EXERCISE: Search the data for "https". Return each matching line.
# # #
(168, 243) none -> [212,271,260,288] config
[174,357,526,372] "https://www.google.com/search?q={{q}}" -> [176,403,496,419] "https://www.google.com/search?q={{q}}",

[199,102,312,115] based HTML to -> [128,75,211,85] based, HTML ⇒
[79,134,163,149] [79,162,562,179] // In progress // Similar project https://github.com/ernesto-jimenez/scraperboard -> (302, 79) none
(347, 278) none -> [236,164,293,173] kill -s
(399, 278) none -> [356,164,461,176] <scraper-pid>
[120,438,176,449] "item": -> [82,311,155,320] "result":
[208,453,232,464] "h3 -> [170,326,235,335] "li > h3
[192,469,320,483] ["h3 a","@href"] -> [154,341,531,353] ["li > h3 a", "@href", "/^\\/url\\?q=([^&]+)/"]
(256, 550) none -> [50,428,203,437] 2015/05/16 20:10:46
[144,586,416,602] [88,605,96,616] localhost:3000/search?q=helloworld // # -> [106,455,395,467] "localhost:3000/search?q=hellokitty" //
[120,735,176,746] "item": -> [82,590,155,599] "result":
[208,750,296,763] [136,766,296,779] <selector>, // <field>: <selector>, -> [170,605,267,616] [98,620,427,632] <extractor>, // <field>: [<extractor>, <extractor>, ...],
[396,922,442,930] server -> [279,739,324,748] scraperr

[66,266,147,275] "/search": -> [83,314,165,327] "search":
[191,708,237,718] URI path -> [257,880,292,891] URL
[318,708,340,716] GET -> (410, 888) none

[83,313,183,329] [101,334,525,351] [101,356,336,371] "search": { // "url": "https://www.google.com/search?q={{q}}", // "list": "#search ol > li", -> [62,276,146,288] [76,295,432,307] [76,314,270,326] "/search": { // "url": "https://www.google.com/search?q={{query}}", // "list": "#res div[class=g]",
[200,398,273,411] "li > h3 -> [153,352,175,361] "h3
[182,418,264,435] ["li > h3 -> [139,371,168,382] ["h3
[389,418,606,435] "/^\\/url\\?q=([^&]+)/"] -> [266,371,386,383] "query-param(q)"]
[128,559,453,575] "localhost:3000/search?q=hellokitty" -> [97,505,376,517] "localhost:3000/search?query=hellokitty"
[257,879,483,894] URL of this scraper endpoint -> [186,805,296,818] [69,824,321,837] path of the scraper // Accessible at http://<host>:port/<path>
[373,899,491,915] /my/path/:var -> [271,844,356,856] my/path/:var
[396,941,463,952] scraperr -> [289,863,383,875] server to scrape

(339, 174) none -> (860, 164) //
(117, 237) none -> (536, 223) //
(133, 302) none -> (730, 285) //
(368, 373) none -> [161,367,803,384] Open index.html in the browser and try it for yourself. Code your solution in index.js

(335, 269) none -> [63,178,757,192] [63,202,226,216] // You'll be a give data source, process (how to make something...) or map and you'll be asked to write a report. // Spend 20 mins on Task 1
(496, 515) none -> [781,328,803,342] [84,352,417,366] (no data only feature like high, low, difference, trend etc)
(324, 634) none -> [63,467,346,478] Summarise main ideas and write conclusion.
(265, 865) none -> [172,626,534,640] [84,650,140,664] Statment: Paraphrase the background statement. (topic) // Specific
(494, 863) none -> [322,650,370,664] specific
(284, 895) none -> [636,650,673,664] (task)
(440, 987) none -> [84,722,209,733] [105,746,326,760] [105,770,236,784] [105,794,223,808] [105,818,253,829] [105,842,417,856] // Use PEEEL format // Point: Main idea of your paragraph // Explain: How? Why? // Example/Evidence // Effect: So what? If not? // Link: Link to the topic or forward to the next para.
# # #
RESPONSE BOX:
[174,357,526,372] "https://www.google.com/search?q={{q}}" -> [176,403,496,419] "https://www.google.com/search?q={{q}}",
[79,134,163,149] [79,162,562,179] // In progress // Similar project https://github.com/ernesto-jimenez/scraperboard -> (302, 79) none
[83,313,183,329] [101,334,525,351] [101,356,336,371] "search": { // "url": "https://www.google.com/search?q={{q}}", // "list": "#search ol > li", -> [62,276,146,288] [76,295,432,307] [76,314,270,326] "/search": { // "url": "https://www.google.com/search?q={{query}}", // "list": "#res div[class=g]",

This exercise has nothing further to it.